PROBLEM REQUIREMENTS: Below are records with pictures. Reproduce exactly the lines from the line with "html: none ->" to the line with "<span>EO = ρ(BD;SA)</span>", inclusive, and leave each picture out.

RECORDS FOR PROCESSING:
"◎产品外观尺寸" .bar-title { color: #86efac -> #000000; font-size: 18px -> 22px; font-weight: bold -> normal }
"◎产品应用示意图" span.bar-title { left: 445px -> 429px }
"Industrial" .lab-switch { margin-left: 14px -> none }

---

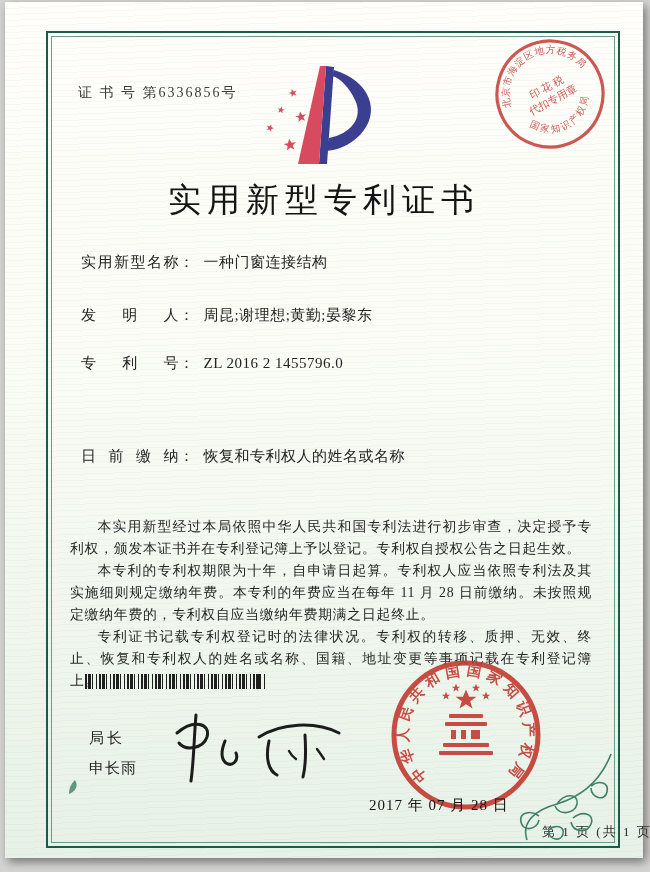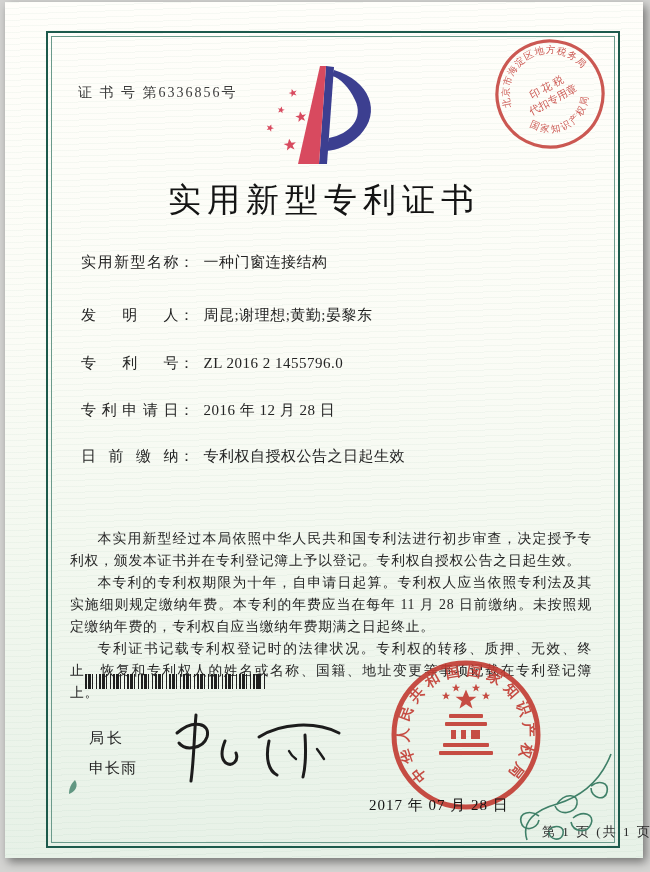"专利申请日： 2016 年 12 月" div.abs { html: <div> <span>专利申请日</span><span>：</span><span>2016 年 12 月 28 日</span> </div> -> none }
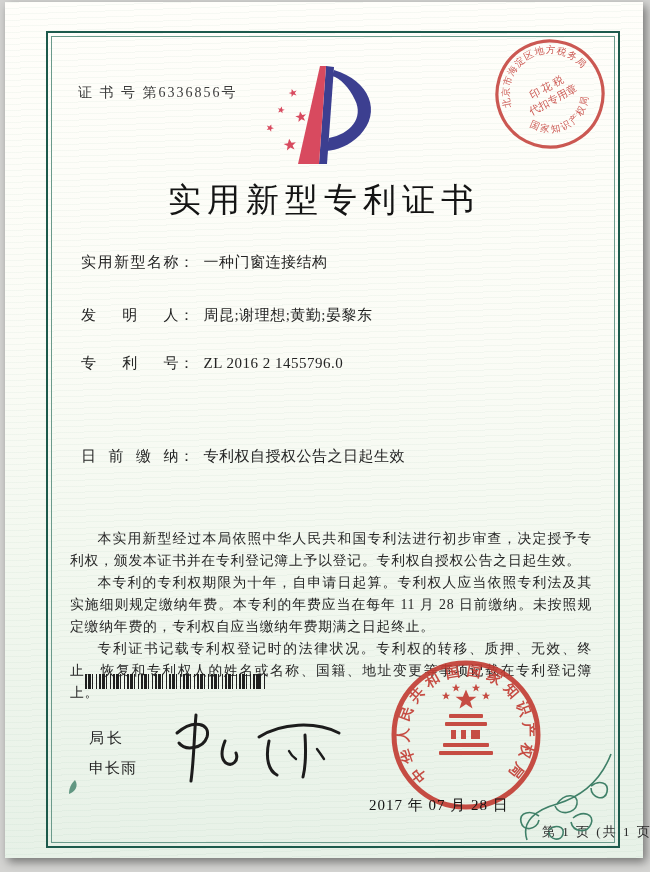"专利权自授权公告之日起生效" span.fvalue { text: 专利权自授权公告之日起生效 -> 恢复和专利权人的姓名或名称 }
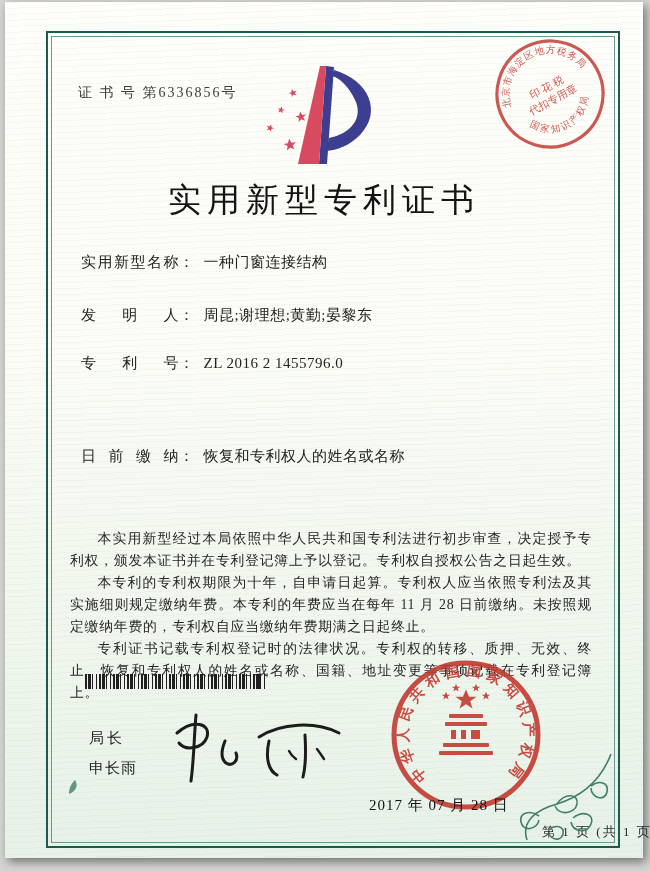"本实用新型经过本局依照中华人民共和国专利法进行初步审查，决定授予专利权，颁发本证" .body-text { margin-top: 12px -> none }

==

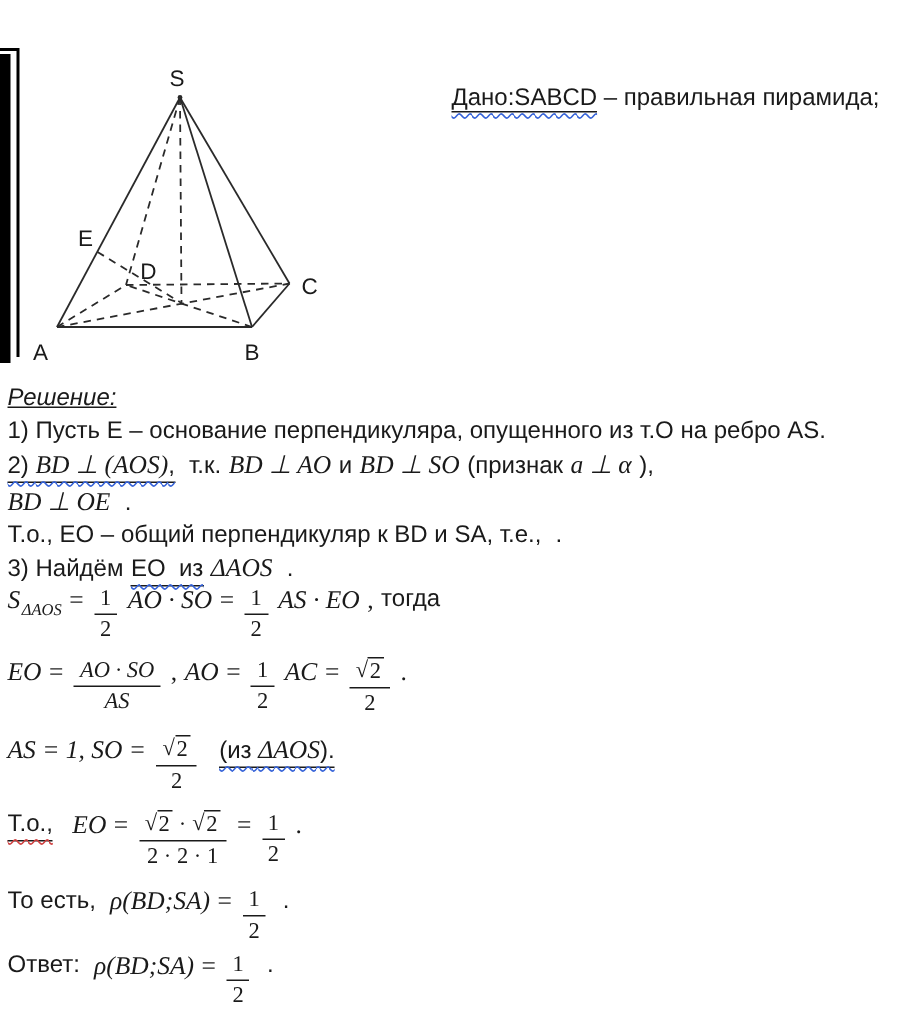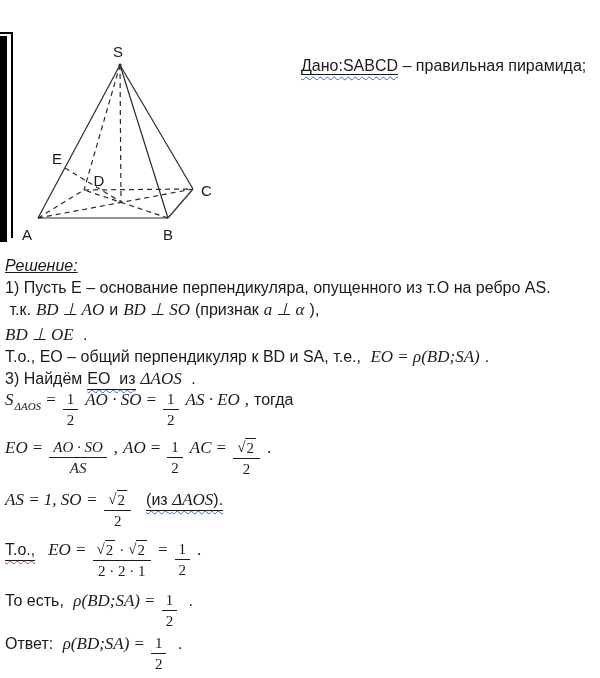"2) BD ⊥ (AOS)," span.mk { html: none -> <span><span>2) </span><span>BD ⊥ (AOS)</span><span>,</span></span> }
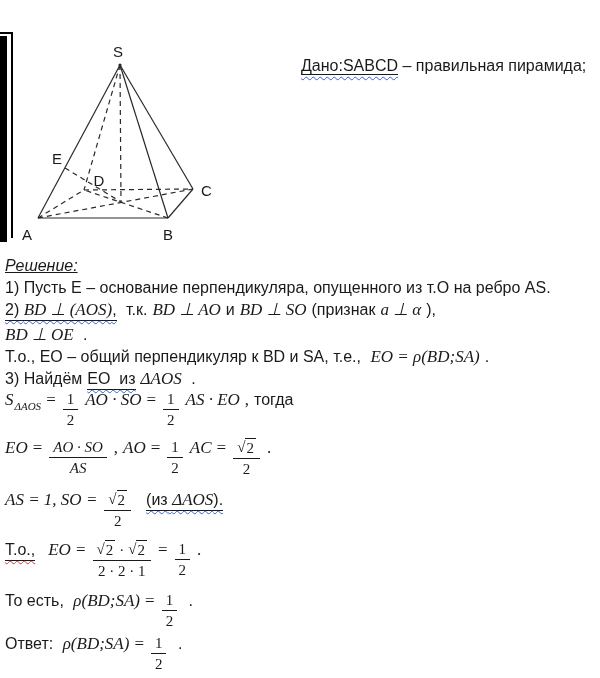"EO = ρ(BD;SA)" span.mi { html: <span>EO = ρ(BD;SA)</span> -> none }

RESULT OF THE EXERCISE:
"2) BD ⊥ (AOS)," span.mk { html: none -> <span><span>2) </span><span>BD ⊥ (AOS)</span><span>,</span></span> }
"EO = ρ(BD;SA)" span.mi { html: <span>EO = ρ(BD;SA)</span> -> none }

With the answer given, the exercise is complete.